Communiqués de presse, publié le 21 mars 2003, mis à jour le 8 mai 2006

L’ouverture des premiers centres fermés à Lusigny (Allier) et à Sainte-Eulalie (Gironde) est effective depuis ce début de semaine. Les organisations soussignées ont toujours défendu que la création de telles structures était inadapté à la prise en charge éducative des jeunes en difficultés.

Ce n’est pas le « projet éducatif » du centre de Lusigny qui va pouvoir venir nous rassurer en raison de son contenu sexiste, moralisateur , anachronique., - et contraire aux droits fondamentaux de la personne.

Que trouvons-nous dans ce projet de service et dans le dossier ?

Rectifier les comportements, voilà la théorie éducative qui sous-tend le projet ! C’ est du reste ce que déclarait le président de l’association pour l’ Education renforcée (APLER) support du projet, qui gère plusieurs CER dans la région, dans Le Progrès le 25 février dernier :

« Avec les sportifs comme avec les délinquants, nous avons un devoir d’écoute et de rectification ». D’ailleurs, l’équipe éducative constituera un véritable « mur humain » pour instaurer un climat contenant et sécurisant ! En réalité des personnes qui empêcheront physiquement les jeunes de sortir !

Mais là où l’on voit que le projet culmine, c’est dans la déclinaison des éléments figurant au dossir d’ admission : S’ agissant de jeunes filles de 14 à 17 ans, .devront figurer leur photo , leur tour de taille et de poitrine !...

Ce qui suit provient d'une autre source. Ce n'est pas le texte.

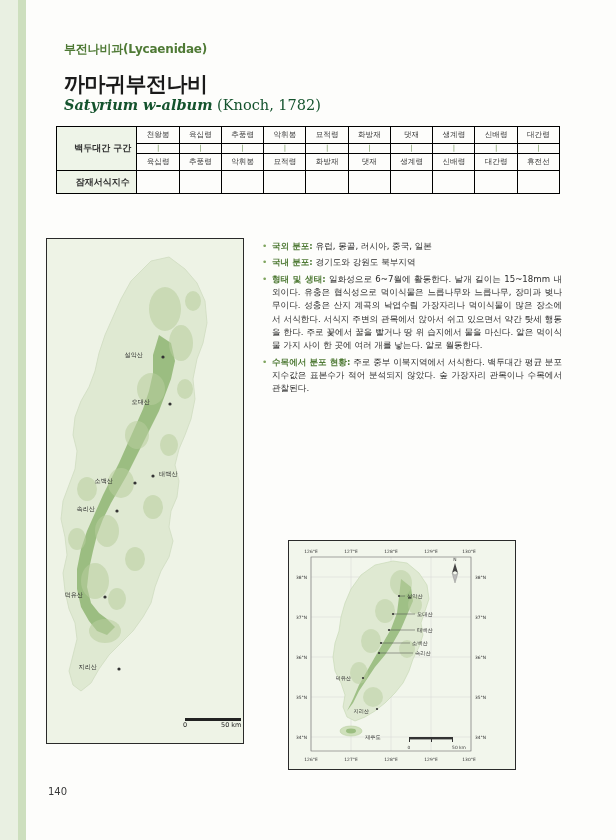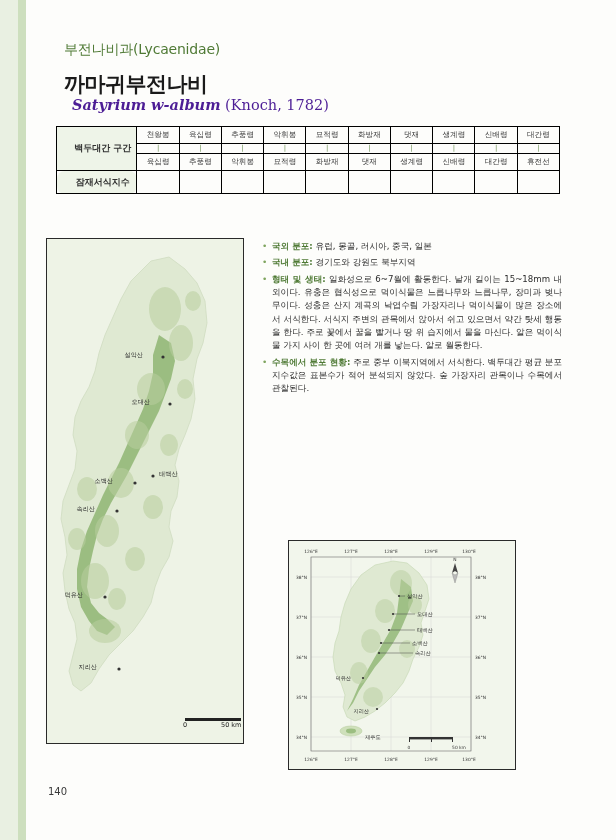--- a/index.html
+++ b/index.html
@@ -21,31 +21,31 @@
     background:#e9f0e2;
   }
   .left-band-inner{
     position:absolute;left:18px;top:0;width:8px;height:840px;
     background:#cddfbe;
   }
 
   
   .family{
     position:absolute;left:64px;top:41px;
-    font-size:14px;font-weight:normal;color:#4f7a35;
+    font-size:12px;font-weight:bold;color:#4f7a35;
     letter-spacing:-0.2px;
   }
   .title-ko{
     position:absolute;left:64px;top:70px;
     font-size:21px;font-weight:bold;color:#1a1a1a;
     letter-spacing:-0.5px;
   }
   .title-sci{
-    position:absolute;left:72px;top:96px;
-    font-size:14.5px;color:#4c1d95;
+    position:absolute;left:64px;top:96px;
+    font-size:14.5px;color:#14532d;
     font-family:"DejaVu Serif","Liberation Serif",serif;
   }
   .title-sci i{font-style:italic;font-weight:bold;}
   .title-sci span.auth{font-style:normal;}
 
   
   .tbl{
     position:absolute;left:56px;top:126px;
     width:504px;
     border-collapse:collapse;
@@ -69,21 +69,21 @@
     padding-left:12px;
   }
   .tbl .rng{
     font-size:7.6px;
     color:#3a3a3a;
     width:47.3px;
   }
   .tbl .bar{
     font-size:7px;color:#6b8f52;height:9px;
   }
-  .tbl .blank{height:22px;border-radius:8px;}
+  .tbl .blank{height:22px;}
 
   
   .bigmap{
     position:absolute;left:46px;top:238px;
     width:196px;height:504px;
     border:1px solid #2a2a2a;
     background:#eef3e6;
     overflow:hidden;
   }
   .bigmap svg{display:block;}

Et pour couronner le tout, un test de grossesse datant de 8 à 10 jours, mesure particulièrement scandaleuse, et attentatoire aux libertés individuelles , en infraction à la loi régissant les droits des usagers en matière de santé. et du reste interdite à tout employeur ou institution

Les jeunes filles devront « s’identifier positivement à des rôles féminins. Ainsi leur « apparence revêtant une grande importance pour les filles », des cours de coiffure, de danse, d’expression corporelle leur seront prodigués sans oublier l’éducation artistique qui passera par la composition florale. Enfin, la « santé féminine » sera prioritaire afin de développer « une sexualité saine, non pas vécue seulement en tant que victime ». En un mot tout concourra à l’acquisition d’une « certaine autosuffisance sociale et économique ». Quelle vision progressiste des adolescentes et de la femme ! Etre une bonne mère et une bonne épouse. : Les Bons Pasteurs et autres « Magdalene sisters » ne sont pas morts.! L’ obligation de ne parler que français et l’ interdiction de la musique individuelle sont du même acabit.

L’ interdiction de tout contact avec leur famille pendant six semaines pour des jeunes souvent en difficulté dans leur relation familiale, outre son caractère scandaleux, contrevient gravement aux dispositions de la loi du 2 janvier 2002, qui garantit le droit des personnes accueillies dans un Etablissement social.

Les jeunes en centre fermé auraient-ils moins de droits que les mineurs en prison ?

Par ailleurs, l’ exigence de la signature par le jeune du règlement intérieur contredit le caractère autoritaire d’ un placement judiciaire.

Si l’ objectif avait été de pousser es jeunes à la rebellion et à la fugue, le but est atteint ! La sanction en sera ... la prison.

L’ inanité et l’ illégalité de ce projet de service ne font que confirmer ce que les associations soussignées ont dénoncé et dénoncent encore dans la loi Perben votée en septembre 2003 , qui réforme d’une manière fondamentale la justice des mineurs.